How to complete this task
Please return only the lines from the one holding "column Restated | formula: none" through the one holding "Samoan | Extended: 6.0 -> 0.0", exactly as they appear in the records below, both ends included.

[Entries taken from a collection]
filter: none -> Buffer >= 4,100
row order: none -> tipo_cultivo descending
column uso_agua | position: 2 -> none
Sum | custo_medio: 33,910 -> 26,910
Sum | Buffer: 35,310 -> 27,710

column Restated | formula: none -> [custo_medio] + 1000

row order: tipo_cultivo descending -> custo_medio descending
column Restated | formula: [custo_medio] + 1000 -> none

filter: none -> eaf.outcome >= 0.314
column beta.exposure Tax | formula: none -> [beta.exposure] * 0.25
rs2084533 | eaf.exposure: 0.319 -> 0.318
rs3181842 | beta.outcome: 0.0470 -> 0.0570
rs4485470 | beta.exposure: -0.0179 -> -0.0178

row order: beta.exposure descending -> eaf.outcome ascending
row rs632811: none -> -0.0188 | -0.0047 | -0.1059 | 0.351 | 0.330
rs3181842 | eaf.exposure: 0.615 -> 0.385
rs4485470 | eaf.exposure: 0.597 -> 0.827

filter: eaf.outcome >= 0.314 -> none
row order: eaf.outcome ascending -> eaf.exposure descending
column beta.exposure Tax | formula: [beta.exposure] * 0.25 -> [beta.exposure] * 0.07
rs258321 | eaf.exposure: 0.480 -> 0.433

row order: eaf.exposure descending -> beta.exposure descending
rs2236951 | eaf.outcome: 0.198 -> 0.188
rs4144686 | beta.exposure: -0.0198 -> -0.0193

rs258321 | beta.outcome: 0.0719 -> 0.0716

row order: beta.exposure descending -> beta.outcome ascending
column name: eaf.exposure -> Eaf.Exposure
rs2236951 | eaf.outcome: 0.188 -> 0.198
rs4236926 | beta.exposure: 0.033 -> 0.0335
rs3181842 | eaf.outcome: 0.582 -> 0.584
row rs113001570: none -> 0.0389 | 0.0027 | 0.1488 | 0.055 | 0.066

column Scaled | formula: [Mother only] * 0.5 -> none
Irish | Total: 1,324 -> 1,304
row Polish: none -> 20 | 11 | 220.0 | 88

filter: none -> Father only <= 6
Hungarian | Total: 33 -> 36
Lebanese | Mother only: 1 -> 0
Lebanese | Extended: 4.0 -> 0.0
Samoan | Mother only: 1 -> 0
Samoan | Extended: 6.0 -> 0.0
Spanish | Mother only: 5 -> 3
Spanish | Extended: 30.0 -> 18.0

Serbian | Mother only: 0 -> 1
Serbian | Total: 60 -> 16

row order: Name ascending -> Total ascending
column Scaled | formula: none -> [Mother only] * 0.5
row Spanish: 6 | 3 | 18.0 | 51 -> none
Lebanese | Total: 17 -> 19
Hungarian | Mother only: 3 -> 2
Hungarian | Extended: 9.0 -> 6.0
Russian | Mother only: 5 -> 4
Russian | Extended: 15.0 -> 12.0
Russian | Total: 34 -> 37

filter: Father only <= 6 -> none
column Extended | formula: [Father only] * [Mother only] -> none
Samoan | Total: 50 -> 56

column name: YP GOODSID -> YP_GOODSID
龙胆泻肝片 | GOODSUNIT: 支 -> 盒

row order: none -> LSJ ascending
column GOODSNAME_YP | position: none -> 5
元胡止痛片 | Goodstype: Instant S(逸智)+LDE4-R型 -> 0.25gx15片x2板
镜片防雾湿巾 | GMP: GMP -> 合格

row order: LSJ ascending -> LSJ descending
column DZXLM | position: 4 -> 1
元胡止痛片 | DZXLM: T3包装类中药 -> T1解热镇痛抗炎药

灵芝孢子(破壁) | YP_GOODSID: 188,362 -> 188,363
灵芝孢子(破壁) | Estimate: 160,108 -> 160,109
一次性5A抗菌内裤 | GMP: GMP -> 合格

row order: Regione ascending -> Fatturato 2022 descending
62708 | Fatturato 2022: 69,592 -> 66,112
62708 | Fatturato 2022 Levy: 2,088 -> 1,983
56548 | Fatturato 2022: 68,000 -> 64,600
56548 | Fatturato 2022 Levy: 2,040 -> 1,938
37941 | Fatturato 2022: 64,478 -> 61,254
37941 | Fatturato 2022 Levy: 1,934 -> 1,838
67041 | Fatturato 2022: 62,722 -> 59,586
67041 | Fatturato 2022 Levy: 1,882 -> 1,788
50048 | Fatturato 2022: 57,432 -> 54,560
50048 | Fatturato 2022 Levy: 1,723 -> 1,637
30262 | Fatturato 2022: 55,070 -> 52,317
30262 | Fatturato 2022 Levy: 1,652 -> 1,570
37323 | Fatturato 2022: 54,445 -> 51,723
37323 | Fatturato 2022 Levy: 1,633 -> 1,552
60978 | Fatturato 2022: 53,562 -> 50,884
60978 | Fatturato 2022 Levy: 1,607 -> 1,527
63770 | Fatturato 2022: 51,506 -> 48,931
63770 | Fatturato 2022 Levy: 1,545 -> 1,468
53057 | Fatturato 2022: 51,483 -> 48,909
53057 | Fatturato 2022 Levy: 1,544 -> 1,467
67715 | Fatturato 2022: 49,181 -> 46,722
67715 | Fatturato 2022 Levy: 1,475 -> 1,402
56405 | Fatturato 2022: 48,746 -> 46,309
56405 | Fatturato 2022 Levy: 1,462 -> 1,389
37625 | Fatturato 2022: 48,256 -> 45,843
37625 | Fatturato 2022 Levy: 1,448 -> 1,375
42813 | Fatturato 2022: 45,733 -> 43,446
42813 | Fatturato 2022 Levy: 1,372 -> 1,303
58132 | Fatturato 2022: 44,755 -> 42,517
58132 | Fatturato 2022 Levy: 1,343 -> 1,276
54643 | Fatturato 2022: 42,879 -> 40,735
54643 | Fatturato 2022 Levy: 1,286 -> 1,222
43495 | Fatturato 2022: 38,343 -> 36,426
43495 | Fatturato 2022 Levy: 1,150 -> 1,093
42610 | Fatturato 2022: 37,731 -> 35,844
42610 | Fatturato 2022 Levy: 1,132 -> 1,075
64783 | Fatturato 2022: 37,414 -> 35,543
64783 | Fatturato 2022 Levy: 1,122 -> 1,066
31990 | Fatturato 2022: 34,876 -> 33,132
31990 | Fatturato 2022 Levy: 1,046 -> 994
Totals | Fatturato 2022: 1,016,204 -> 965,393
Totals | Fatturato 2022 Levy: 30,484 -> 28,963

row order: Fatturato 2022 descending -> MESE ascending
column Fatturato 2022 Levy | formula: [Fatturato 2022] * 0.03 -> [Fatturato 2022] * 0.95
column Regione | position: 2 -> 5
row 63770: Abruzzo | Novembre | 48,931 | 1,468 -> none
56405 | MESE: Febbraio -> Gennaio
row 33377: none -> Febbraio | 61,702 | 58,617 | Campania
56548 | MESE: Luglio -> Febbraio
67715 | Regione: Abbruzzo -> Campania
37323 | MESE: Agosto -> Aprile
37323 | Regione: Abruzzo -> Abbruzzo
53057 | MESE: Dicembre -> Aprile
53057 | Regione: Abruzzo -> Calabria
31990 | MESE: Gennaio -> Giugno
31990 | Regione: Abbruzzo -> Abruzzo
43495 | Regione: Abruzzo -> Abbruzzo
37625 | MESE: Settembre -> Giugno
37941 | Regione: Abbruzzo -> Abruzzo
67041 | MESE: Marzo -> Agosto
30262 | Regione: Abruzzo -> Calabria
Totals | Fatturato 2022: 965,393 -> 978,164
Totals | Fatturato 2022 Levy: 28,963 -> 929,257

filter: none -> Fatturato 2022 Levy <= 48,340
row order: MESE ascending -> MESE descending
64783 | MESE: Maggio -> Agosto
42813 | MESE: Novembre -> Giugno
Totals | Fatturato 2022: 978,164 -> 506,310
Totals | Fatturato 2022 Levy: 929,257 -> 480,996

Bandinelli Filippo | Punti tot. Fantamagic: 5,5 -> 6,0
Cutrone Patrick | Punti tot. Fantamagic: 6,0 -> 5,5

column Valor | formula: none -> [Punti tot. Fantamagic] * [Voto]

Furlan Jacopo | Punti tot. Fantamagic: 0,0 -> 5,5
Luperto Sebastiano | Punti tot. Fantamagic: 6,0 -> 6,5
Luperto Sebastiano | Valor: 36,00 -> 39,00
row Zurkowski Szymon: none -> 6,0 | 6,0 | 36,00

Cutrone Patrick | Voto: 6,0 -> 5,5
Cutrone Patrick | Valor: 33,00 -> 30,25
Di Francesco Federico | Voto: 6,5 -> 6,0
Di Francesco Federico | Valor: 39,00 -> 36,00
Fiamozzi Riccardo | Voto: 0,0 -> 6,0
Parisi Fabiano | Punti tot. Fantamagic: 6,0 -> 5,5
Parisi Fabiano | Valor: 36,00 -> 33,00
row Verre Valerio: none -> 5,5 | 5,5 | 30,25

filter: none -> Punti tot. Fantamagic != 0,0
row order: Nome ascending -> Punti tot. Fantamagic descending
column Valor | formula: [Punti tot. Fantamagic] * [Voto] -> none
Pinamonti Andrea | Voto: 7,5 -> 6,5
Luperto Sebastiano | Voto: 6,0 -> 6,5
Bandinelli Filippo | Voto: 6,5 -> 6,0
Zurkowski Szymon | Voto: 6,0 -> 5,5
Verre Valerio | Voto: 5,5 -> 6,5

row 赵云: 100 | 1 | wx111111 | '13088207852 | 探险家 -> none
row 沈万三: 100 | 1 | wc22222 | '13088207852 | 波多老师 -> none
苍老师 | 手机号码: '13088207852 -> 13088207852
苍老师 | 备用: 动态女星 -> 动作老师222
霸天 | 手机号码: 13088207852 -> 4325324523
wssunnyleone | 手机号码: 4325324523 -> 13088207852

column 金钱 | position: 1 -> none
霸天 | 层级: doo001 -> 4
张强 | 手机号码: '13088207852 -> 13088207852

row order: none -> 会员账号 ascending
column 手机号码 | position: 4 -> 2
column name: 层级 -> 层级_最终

Response area
column Restated | formula: none -> [custo_medio] + 1000

row order: tipo_cultivo descending -> custo_medio descending
column Restated | formula: [custo_medio] + 1000 -> none

filter: none -> eaf.outcome >= 0.314
column beta.exposure Tax | formula: none -> [beta.exposure] * 0.25
rs2084533 | eaf.exposure: 0.319 -> 0.318
rs3181842 | beta.outcome: 0.0470 -> 0.0570
rs4485470 | beta.exposure: -0.0179 -> -0.0178

row order: beta.exposure descending -> eaf.outcome ascending
row rs632811: none -> -0.0188 | -0.0047 | -0.1059 | 0.351 | 0.330
rs3181842 | eaf.exposure: 0.615 -> 0.385
rs4485470 | eaf.exposure: 0.597 -> 0.827

filter: eaf.outcome >= 0.314 -> none
row order: eaf.outcome ascending -> eaf.exposure descending
column beta.exposure Tax | formula: [beta.exposure] * 0.25 -> [beta.exposure] * 0.07
rs258321 | eaf.exposure: 0.480 -> 0.433

row order: eaf.exposure descending -> beta.exposure descending
rs2236951 | eaf.outcome: 0.198 -> 0.188
rs4144686 | beta.exposure: -0.0198 -> -0.0193

rs258321 | beta.outcome: 0.0719 -> 0.0716

row order: beta.exposure descending -> beta.outcome ascending
column name: eaf.exposure -> Eaf.Exposure
rs2236951 | eaf.outcome: 0.188 -> 0.198
rs4236926 | beta.exposure: 0.033 -> 0.0335
rs3181842 | eaf.outcome: 0.582 -> 0.584
row rs113001570: none -> 0.0389 | 0.0027 | 0.1488 | 0.055 | 0.066

column Scaled | formula: [Mother only] * 0.5 -> none
Irish | Total: 1,324 -> 1,304
row Polish: none -> 20 | 11 | 220.0 | 88

filter: none -> Father only <= 6
Hungarian | Total: 33 -> 36
Lebanese | Mother only: 1 -> 0
Lebanese | Extended: 4.0 -> 0.0
Samoan | Mother only: 1 -> 0
Samoan | Extended: 6.0 -> 0.0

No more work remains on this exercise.